Amnesty International on Thursday accused Turkish forces of allowing Syrian armed groups to commit major rights abuses in the northern region of Afrin, urging Ankara to immediately end the violations.

Turkey and allied Syrian rebels seized control of Afrin earlier this year after a military operation which ousted a Kurdish militia that is an ally of the United States but Ankara regards as a terror group.

Amnesty said that, since the takeover, residents in Afrin had been “enduring a wide range of violations” which Turkish armed forces “turned a blind eye” to.

“These violations include arbitrary detentions, enforced disappearances, and confiscation of property and looting to which Turkey’s armed forces have turned a blind eye,” Amnesty said.

Disrupted education

Some of the Syrian groups as well as Turkish armed forces have taken over schools, Amnesty claimed, which it said disrupted education for thousands of children.

Amnesty said residents told them that Afrin University was “completely shut down after it was destroyed and looted”, adding only one school in Afrin city was accessible.

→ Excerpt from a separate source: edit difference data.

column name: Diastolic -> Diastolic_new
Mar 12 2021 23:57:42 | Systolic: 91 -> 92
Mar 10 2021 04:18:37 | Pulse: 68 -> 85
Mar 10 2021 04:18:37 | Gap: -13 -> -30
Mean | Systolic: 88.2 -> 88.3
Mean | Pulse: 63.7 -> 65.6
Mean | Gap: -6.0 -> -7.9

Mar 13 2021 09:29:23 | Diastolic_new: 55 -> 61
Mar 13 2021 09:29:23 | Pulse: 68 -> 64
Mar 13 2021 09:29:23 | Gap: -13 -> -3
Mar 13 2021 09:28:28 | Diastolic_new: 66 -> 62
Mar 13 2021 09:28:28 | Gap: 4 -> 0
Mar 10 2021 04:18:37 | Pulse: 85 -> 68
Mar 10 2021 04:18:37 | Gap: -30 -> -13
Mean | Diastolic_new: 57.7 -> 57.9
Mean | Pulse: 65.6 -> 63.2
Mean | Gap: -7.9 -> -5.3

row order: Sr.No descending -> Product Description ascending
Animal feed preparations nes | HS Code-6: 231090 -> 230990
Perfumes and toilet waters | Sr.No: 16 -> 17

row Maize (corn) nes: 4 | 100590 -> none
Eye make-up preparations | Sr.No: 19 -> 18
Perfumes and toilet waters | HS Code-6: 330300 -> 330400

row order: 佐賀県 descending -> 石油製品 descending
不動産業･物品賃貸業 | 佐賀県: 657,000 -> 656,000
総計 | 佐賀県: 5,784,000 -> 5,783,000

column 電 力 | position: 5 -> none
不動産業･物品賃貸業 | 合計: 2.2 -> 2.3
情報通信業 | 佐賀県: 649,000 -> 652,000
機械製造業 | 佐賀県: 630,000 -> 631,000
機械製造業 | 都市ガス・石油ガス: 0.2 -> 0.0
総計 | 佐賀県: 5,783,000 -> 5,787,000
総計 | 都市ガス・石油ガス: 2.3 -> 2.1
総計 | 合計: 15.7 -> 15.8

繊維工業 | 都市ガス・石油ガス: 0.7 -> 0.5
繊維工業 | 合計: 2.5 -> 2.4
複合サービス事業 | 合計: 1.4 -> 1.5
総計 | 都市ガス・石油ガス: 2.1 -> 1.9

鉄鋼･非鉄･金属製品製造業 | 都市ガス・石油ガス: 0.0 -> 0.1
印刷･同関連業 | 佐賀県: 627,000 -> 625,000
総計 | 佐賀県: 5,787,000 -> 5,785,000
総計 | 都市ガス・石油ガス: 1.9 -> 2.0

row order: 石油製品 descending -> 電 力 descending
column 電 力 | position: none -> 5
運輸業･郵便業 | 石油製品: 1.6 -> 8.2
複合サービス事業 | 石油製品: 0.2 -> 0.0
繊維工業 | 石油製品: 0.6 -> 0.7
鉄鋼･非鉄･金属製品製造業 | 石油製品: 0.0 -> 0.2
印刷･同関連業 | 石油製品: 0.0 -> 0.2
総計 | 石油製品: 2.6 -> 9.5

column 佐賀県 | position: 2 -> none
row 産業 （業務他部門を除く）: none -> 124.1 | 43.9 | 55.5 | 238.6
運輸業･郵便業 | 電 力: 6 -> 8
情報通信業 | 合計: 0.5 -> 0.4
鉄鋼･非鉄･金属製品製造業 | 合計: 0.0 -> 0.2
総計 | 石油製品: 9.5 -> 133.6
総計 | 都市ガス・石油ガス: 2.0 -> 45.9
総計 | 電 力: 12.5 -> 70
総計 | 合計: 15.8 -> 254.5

The rights group said that when contacted for comment, the Turkish government questioned its impartiality for using the terminology of Kurdish-dominated forces to describe regions.

Turkey says the People’s Protection Units (YPG) militia it ousted from Afrin is an offshoot of the Kurdistan Workers’ Party (PKK), which has waged an insurgency in Turkey since 1984. The PKK is blacklisted as a terror group by Ankara, the US and the European Union.